Give honest feedback
The key to giving feedback that doesn’t rub people the wrong way? Start with empathy, then provide honest feedback. Consider one story from Dale Carnegie’s How to Win Friends and Influence People. A woman named Anna Mazzone had failed spectacularly in her first big project in a new job. But her boss gave her the benefit of the doubt, saying that her lack of experience made the mistake understandable. Deeply touched by her boss’s empathy, Mazzone reports she left the meeting with her “head held high.” And she was more determined to do a great job than ever.
Practice active listening
The quickest way to escalate a conflict unnecessarily is to make your opponent feel like you’re not listening to them. In times of peace or turmoil, giving your conversation partner your full attention, striving to comprehend rather than just hear, and asking open-ended questions can go a long way in making them feel heard.
Use the right communication channels
Much like you shouldn’t break up with someone via text, you shouldn’t hash out your workplace conflicts over Slack. This delicate balance between convenience and humanity is important to consider when you’re establishing team working agreements (discussed a bit further up the page), and our guide to workplace communication channels offers up some food for thought on the matter.
Don’t underestimate the impact of nonverbal communication
Your body language, posture, facial expressions, and eye contact (or lack thereof) can reinforce, undermine, or flat-out contradict what you say. Nonverbal communication – especially in remote or hybrid work environments – goes a long way in conveying sincerity or disinterest. If your goal is to communicate empathy, looking at your shoes can dampen a sincere attempt to connect.

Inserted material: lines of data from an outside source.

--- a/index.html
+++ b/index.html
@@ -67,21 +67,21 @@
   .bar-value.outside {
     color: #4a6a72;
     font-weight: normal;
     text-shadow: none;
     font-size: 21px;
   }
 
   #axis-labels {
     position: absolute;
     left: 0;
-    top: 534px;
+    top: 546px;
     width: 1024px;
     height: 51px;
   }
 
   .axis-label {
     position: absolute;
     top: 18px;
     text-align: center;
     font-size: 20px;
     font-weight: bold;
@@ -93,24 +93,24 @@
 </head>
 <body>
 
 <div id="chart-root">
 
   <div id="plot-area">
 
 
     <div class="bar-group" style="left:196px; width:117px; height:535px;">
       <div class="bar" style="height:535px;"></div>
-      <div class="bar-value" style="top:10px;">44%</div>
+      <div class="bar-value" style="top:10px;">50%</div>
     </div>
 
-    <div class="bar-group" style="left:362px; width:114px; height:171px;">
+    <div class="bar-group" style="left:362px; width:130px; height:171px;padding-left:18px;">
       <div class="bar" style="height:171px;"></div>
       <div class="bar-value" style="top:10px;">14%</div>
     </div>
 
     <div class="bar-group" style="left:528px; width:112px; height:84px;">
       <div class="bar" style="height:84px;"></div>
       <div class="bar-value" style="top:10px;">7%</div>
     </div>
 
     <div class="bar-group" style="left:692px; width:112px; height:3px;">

Put a plan in place for escalating persistent conflicts
People are going to butt heads – and sometimes, that’s a problem. But the key to handling conflict isn’t to guess your way through it. Instead, put an escalation plan in place:
- Acknowledge and clarify the problem. Without a basic definition of what’s going wrong, you won’t know how to solve it.
- Collect the facts. Which facts are not in dispute? Do they have any bearing on the final decision or outcome of the conflict? Collect any and all relevant data that might help make a decision easier.

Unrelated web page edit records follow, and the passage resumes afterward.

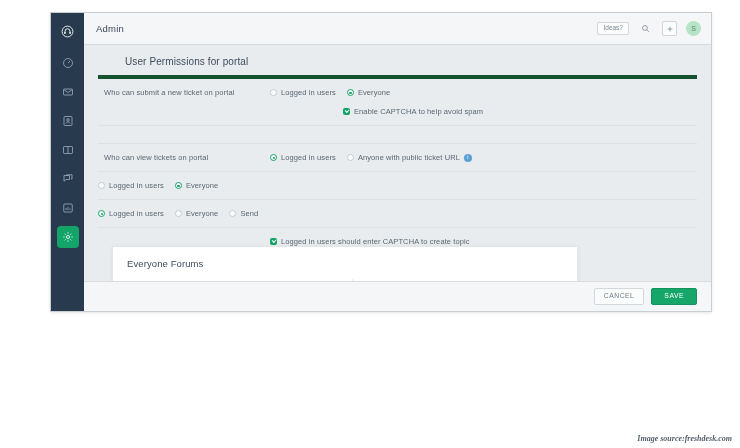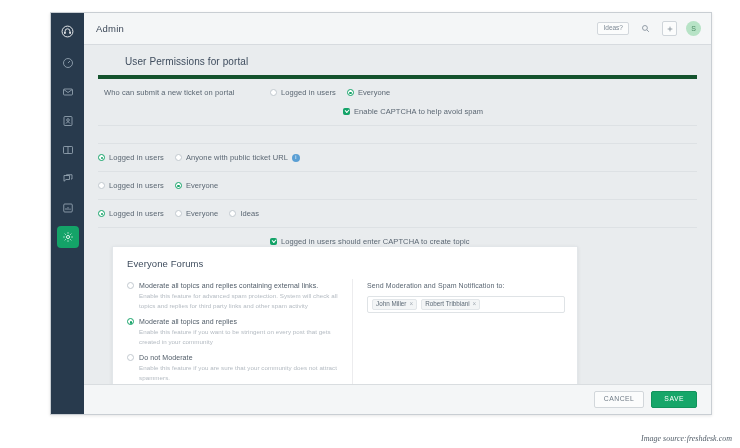--- a/index.html
+++ b/index.html
@@ -13,21 +13,21 @@
   #stage {
     position: relative;
     width: 740px; height: 448px;
     background: #ffffff;
   }
 
   
   #app-window {
     position: absolute;
     left: 50px; top: 12px;
-    width: 662px; height: 403px;
+    width: 662px; height: 300px;
     background: #e9ecee;
     border: 1px solid #c9ced3;
     display: flex;
     overflow: hidden;
     box-shadow: 0 1px 3px rgba(0,0,0,0.10);
   }
 
   
   #rail {
     width: 33px;
@@ -330,20 +330,21 @@
   }
 
   
   #caption {
     position: absolute;
     right: 8px; bottom: 5px;
     font-size: 8px;
     font-style: italic;
     color: #55606b;
     font-family: "Liberation Serif", serif;
+    font-weight: bold;
   }
 </style>
 </head>
 <body>
 
 <div id="stage">
 
   <div id="app-window">
 
     <div id="rail">
@@ -456,20 +457,21 @@
                 </div>
               </div>
             </div>
           </div>
 
           <div class="prow">
             <div class="plabel"></div>
           </div>
 
           <div class="prow">
+            <div class="plabel">Who can view tickets on portal</div>
             <div class="pbody">
               <div class="opt-line">
                 <div class="opt">
                   <span class="radio on"></span>
                   <span>Logged in users</span>
                 </div>
                 <div class="opt">
                   <span class="radio"></span>
                   <span>Anyone with public ticket URL</span>
                   <span class="info-i">i</span>
@@ -499,21 +501,21 @@
                 <div class="opt">
                   <span class="radio on"></span>
                   <span>Logged in users</span>
                 </div>
                 <div class="opt">
                   <span class="radio"></span>
                   <span>Everyone</span>
                 </div>
                 <div class="opt">
                   <span class="radio"></span>
-                  <span>Ideas</span>
+                  <span>Send</span>
                 </div>
               </div>
             </div>
           </div>
 
           <div class="prow no-border">
             <div class="plabel"></div>
             <div class="pbody">
               <div class="opt-line">
                 <div class="opt">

- Weigh your options. Consider a framework like DACI (driver, approver, contributors, informed) to build a blueprint for a solution.
- Escalate to the appropriate person. If the conflict continues, is there a manager you can escalate to? Before you do so, make sure the people within the conflict are aware of this possibility.
Lead with empathy
When conflict escalates, it’s tempting to let it take over your psyche. Why don’t they get what you’re trying to say? Why is the other person always standing in your way? Or why can’t two employees ever seem to get along?
Let’s end it with a story about leading with empathy.
1935 was a tough year for the White Motor Company. Numbers were down, the company had just merged with Studebaker to stay afloat, and to top it all off, workers were on strike. Not a good environment for the company’s new president, Robert Fager Black. But Black didn’t clench his fists and prepare for a brawl with the striking workers.
Instead, he went outside to visit them.
He said since they weren’t doing anything, they could play baseball on the vacant company lots if they wanted to. Later, Black took out an ad in the Cleveland papers, praising how peacefully the employees were conducting themselves.
The strike resolved within a few weeks. When Black retired in the 1950s, he was reportedly a beloved figure at the company.
If you ever doubt yourself, always ask what the situation might look like if both sides felt accepted, heard, and psychologically safe. Ask how you would approach a situation if you led with empathy. You’ll often find that the situation dissolves before it becomes more than an ordinary tiff.